Le voyageur sans retour.
Je voudrais, comme ce mort libre et joyeux,
Aller vers elle sans crainte ni remords,
Étalant ma carcasse d'os usés et trop vieux,
Inviter les oiseaux noirs au festin de mon corps.
Mais saurez-vous mes compagnons oublieux,
Amis philosophes viveurs et fringants,
Pousser encore quelques refrains joyeux
Quelques romances et quelques vers chantants ?
Afin que la vieille dame inique,
Sache que c'est sur quelques bons vieux accords,
Que jeune vieillard fêtard et lubrique
Je me présenterais à l'heure de ma mort.
Et bien que sans gloire et sans grande vertu,
Je le jure à la lune, au soleil et au vent,
Comme d'autres se confessent apeurés et vaincus,
Face aux ténèbres, même sans goût du néant,
L'esprit libre, en cheminot maraudeur,
Je m'avancerai comme on sort du rang,
Je m'avancerai sans aucune rancœur,
Heureux de mourir en étant bien vivant.
Je l'enfourcherai comme un vieux destrier
Et dans un rire énorme elle m'emportera,
Un rire immortel à tout jamais gravé,
Mais qui peut dire, s'il sera d'elle ou de moi ?
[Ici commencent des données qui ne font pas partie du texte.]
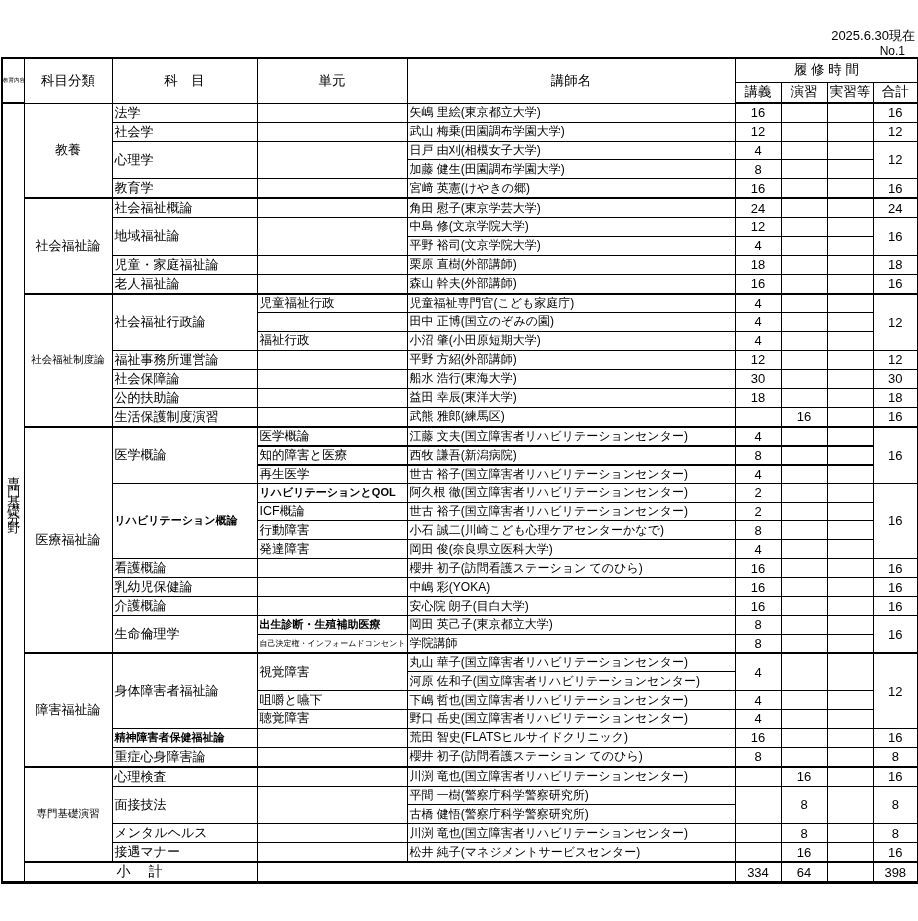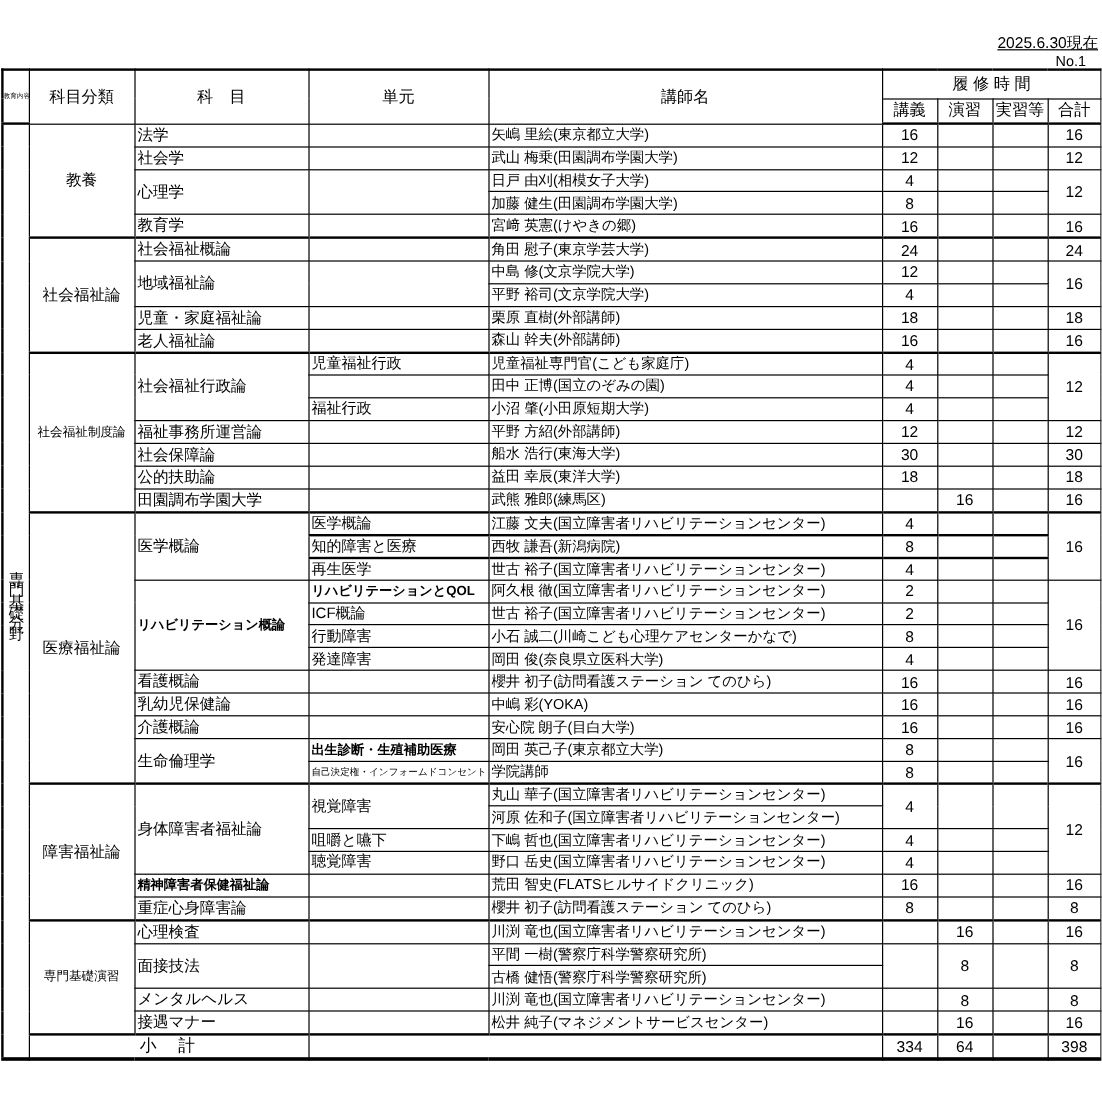--- a/index.html
+++ b/index.html
@@ -6,7 +6,7 @@
   body{font-family:"Liberation Sans","DejaVu Sans",sans-serif;color:#000;}
   .sheet{position:relative;width:918px;height:921px;background:#ffffff;overflow:hidden;}
   .title{position:absolute;top:3px;left:0;width:100%;text-align:center;font-size:14.5px;letter-spacing:1px;}
-  .date{position:absolute;top:27px;right:3px;font-size:13px;text-decoration:underline;}
+  .date{position:absolute;top:27px;right:3px;font-size:13px;}
   .pageno{position:absolute;top:44px;right:13px;font-size:12px;text-align:center;}
   table{border-collapse:collapse;table-layout:fixed;position:absolute;left:1px;top:57px;width:915px;border:2px solid #000;border-bottom-width:3px;}
   th,td{border:1px solid #000;overflow:hidden;white-space:nowrap;vertical-align:middle;font-weight:normal;}

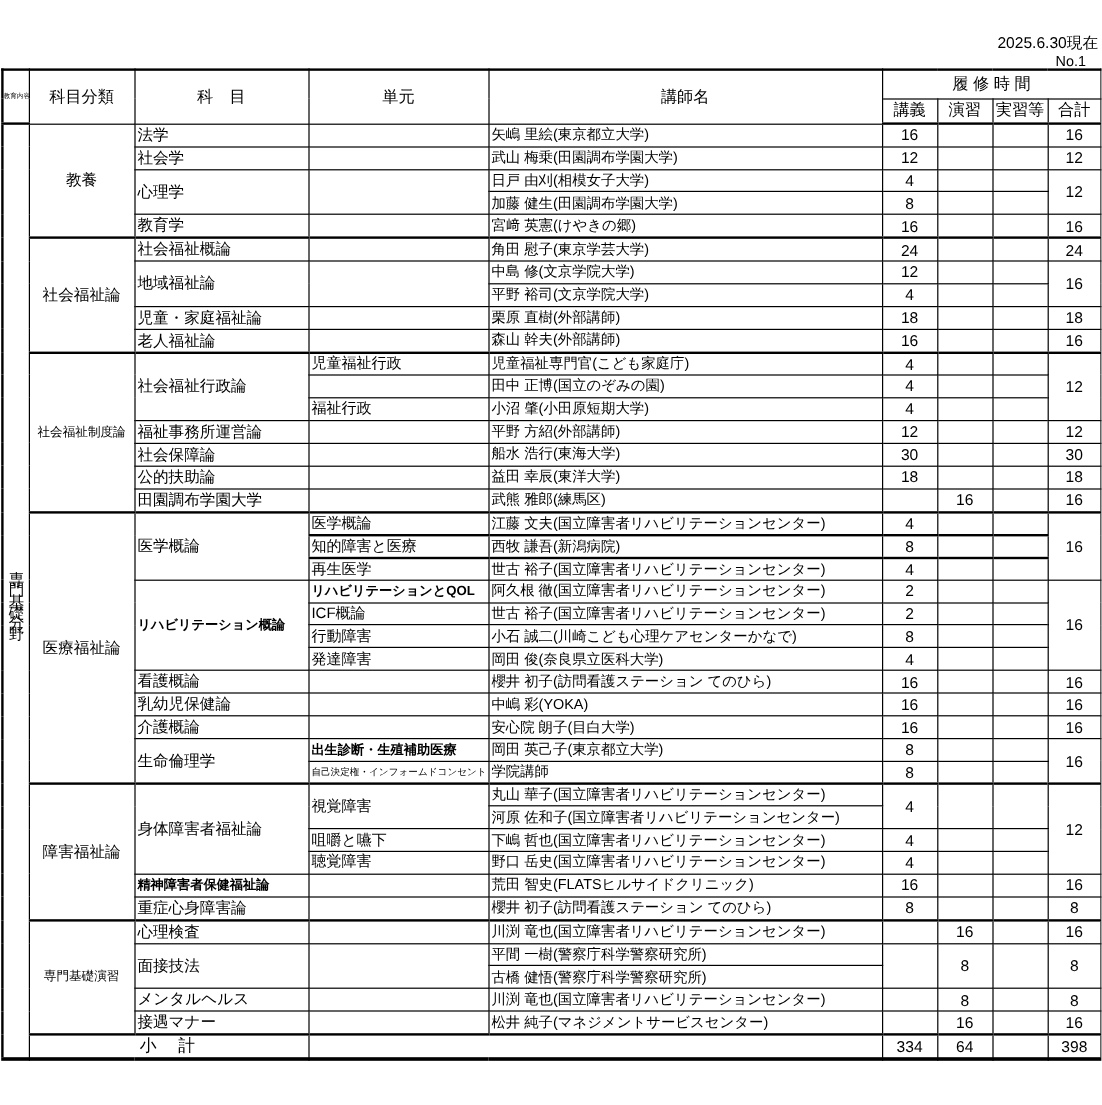--- a/index.html
+++ b/index.html
@@ -206,7 +206,7 @@
           <td class="c-num">18</td>
         </tr>
         <tr>
-          <td class="c-sub secend">田園調布学園大学</td>
+          <td class="c-sub secend">生活保護制度演習</td>
           <td class="c-unit secend"></td>
           <td class="c-lect secend">武熊 雅郎(練馬区)</td>
           <td class="c-num secend"></td>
Tel ce cavalier a l'allure fantomatique,
Promenant sur la foule son sabre flamboyant,
Sans espoir de rencontre d'âmes hypothétiques,
Sans message à laisser au reste des vivants,
Je m'enfoncerai dans l'oubli vide et nu,
Je m'enfoncerai à travers l'espace et le temps,
Ou gisent les spectres de mondes révolus,
Voyageur sans retour, éternel itinérant.